Перечитывая все, что я писал долгими зимними ночами в конторке планового отдела, вижу, что рассказал в общем–то банальную историю о том, как размывалась жизнь маленького еврейского городка; как складывались события в одной обычной для этого города семье…

У меня нет ни права, ни оснований считать этот рассказ настолько исключительным, чтобы превращать его в мемуары.

Но это вовсе и не мемуары.

Не притворяясь, я это писал как письмо к дочери. Письмо оттуда – из исчезнувшего навсегда мира, откуда я родом, а следовательно, и дочь тоже.

По первоначальному моему замыслу тетрадь должна была попасть к Наташе, когда ей исполнится восемнадцать лет. План был хороший, почти из старинного сентиментального романа. Я представлял себе, как моя повзрослевшая дочь хранит в заветном месте эту тетрадь и время от времени возвращается к ней, чтобы почувствовать себя дочерью своего отца.

А пока… Что она сделает с этим письмом – не знаю.

Может быть, прочтет и забудет. Может быть, сохранит и через много–много лет перечитает. Может быть, моим бесхитростным и простодушным рассказом заинтересуется в неизвестном мне будущем какой-нибудь собиратель свидетельств очевидцев необыкновенного времени.

Ну, не знаю ничего о будущем этой тетради!

А пока, пока я прощаюсь со своей дочерью ––  храни тебя Бог, в которого я не верю!

 

ОТЕЦ

 

Читатели русских газет и журналов начала нашего века на всю жизнь, наверное, запомнили назойливо вбиваемое в голову название «Крем Казими–метаморфоза». На каждой последней странице большинства газет и журналов – от «Вестника Европы» до «Сатирикона» – среди объявлений и реклам обязательно бросались в глаза эти слова над изображением бассейна, в котором резвились одалискообразные женщины и мужчина, лицо которого было аккуратно разделено пополам.
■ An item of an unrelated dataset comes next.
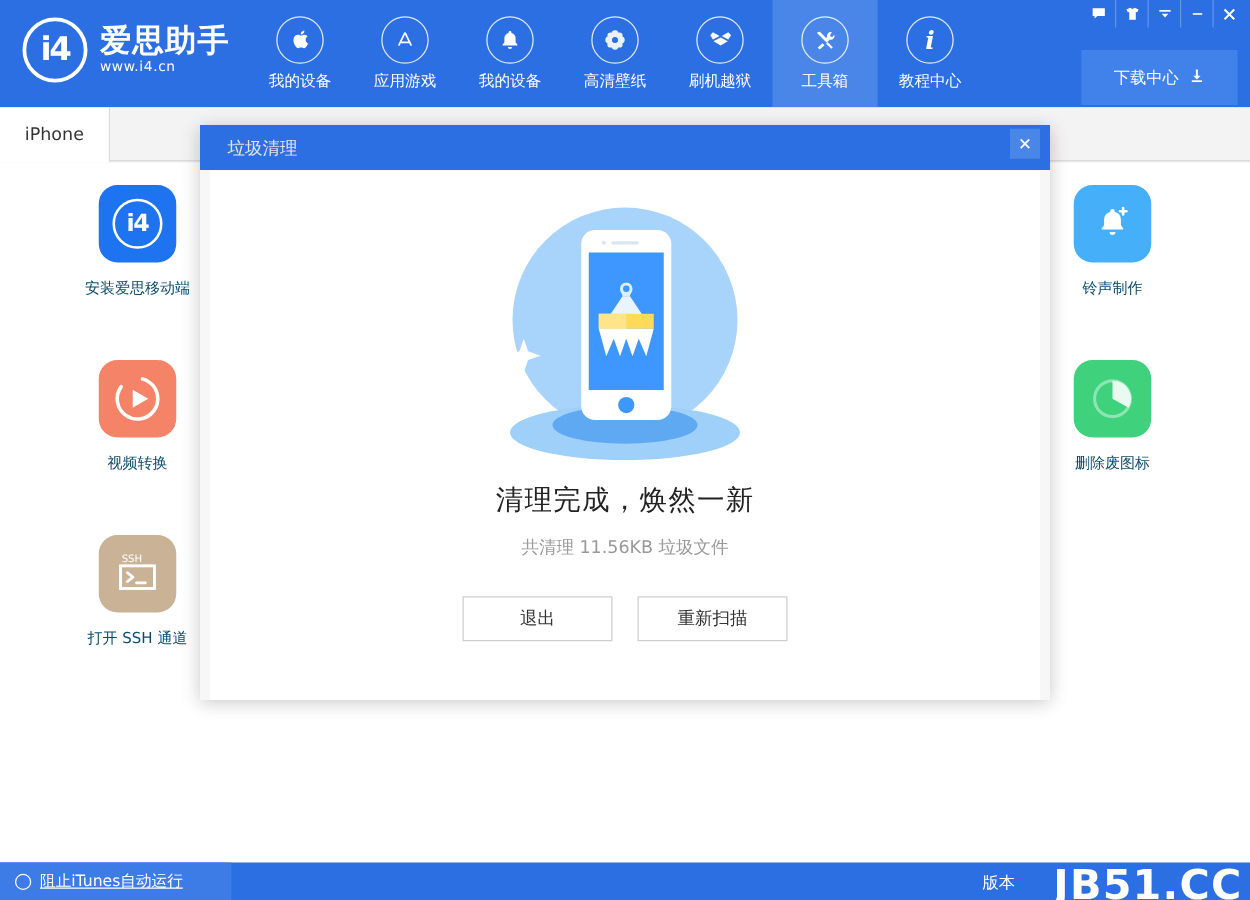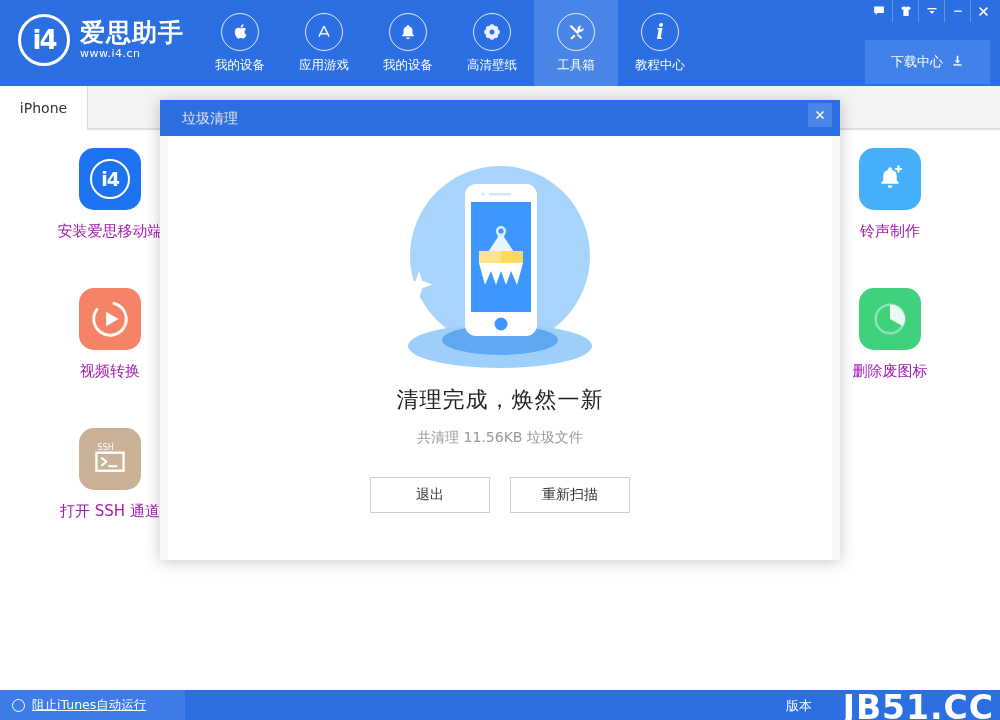"刷机越狱" div.nav-item { html: none -> <div> <div> <svg> <path></path> <path></path> <path></path> </svg> </div> <span>刷机越狱</span> </div> }
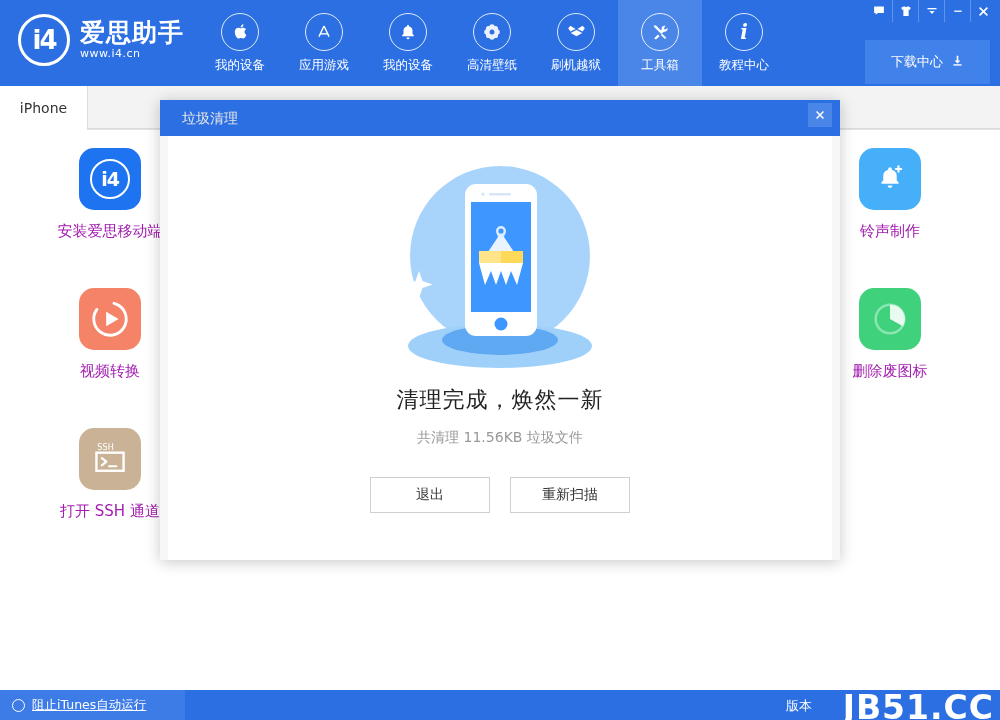"安装爱思移动端" .tile-label { color: #a21caf -> #0c4a6e; font-size: 15px -> 12px }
Одна половина блистала свежестью и чистотой, другая – от множества веснушек напоминала кукушечье яйцо. Это была реклама крема против веснушек, «единственного крема, удаляющего все веснушки на лице и руках» – как гордо сообщало рекламное объявление. То ли крем действительно был «единственным», то ли реклама его была мастерски поставлена, но «Крем Казими-метаморфоза» был чрезвычайно популярен в дореволюционной России.

И мало кто знал, что эти тщательно упакованные нарядные баночки с необыкновенно приятным своеобразным запахом изготавливаются в незаметном городе Могилевской губернии – Горы-Горки. Разорившийся польский шляхтич Казимир Падзерский, вынужденный стать провизором в маленьком и грязном белорусском городке, благодаря изобретению крема против веснушек составил себе большое состояние и приобрел громкую славу среди ревнителей белой, не тронутой загаром и веснушками кожи. Он построил в Горках прекрасный большой каменный дом, украсил его фламандскими картинами, редким фарфором, музейными коврами – он имел вкус к вещам, этот шляхтич, – и с удовольствием отдался страсти к приобретениям. Позади дома он разбил огромный сад с редкими сортами фруктовых деревьев, цветниками, фонтанами, золочеными клетками, в которых разгуливали павлины.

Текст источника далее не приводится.